Work required: Give back exactly the lines from the line that contains "Bottom-right, outer corner (simple too)." to the last line of the listing below, inclusive, and no others.

Start of Exercise materials

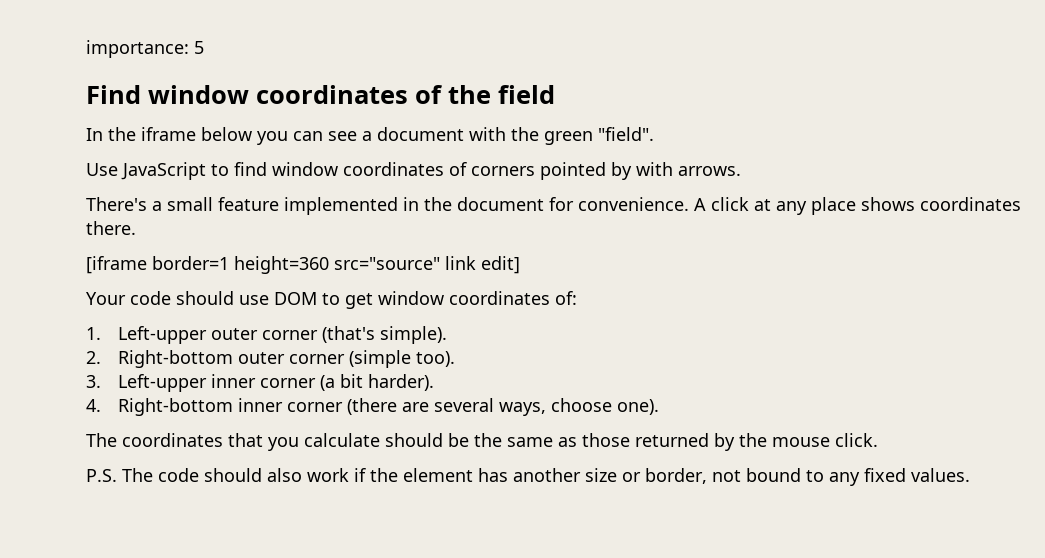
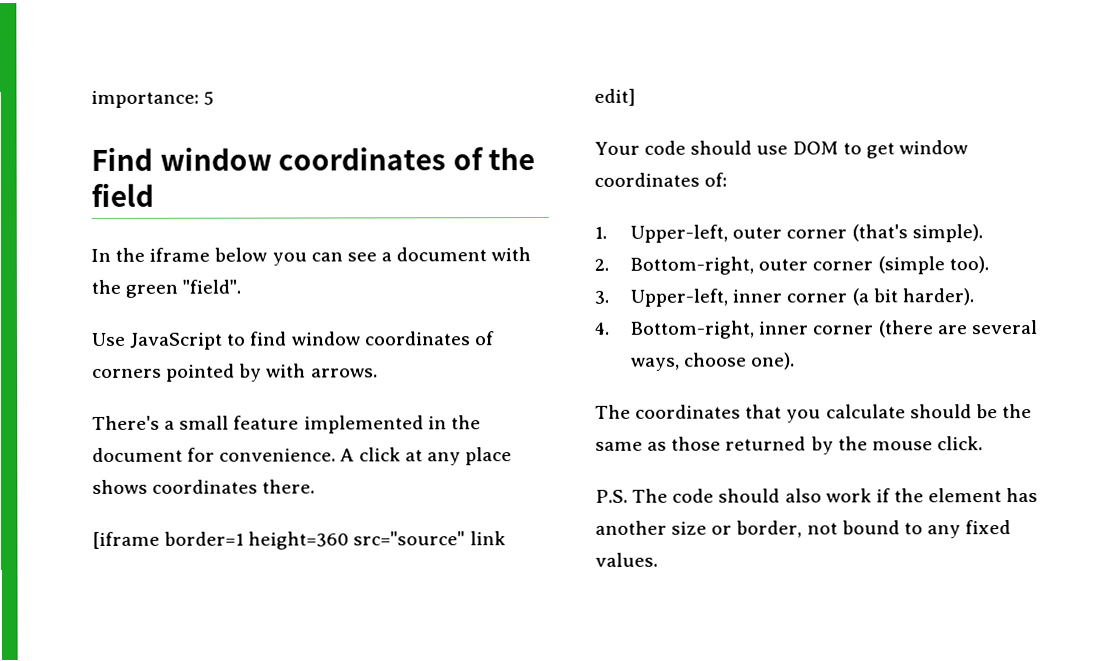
- 1. Left-upper outer corner (that's simple).
+ 1. Upper-left, outer corner (that's simple).
- 2. Right-bottom outer corner (simple too).
+ 2. Bottom-right, outer corner (simple too).
- 3. Left-upper inner corner (a bit harder).
+ 3. Upper-left, inner corner (a bit harder).
- 4. Right-bottom inner corner (there are several ways, choose one).
+ 4. Bottom-right, inner corner (there are several ways, choose one).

End of Exercise materials

Exercise result:
+ 2. Bottom-right, outer corner (simple too).
- 3. Left-upper inner corner (a bit harder).
+ 3. Upper-left, inner corner (a bit harder).
- 4. Right-bottom inner corner (there are several ways, choose one).
+ 4. Bottom-right, inner corner (there are several ways, choose one).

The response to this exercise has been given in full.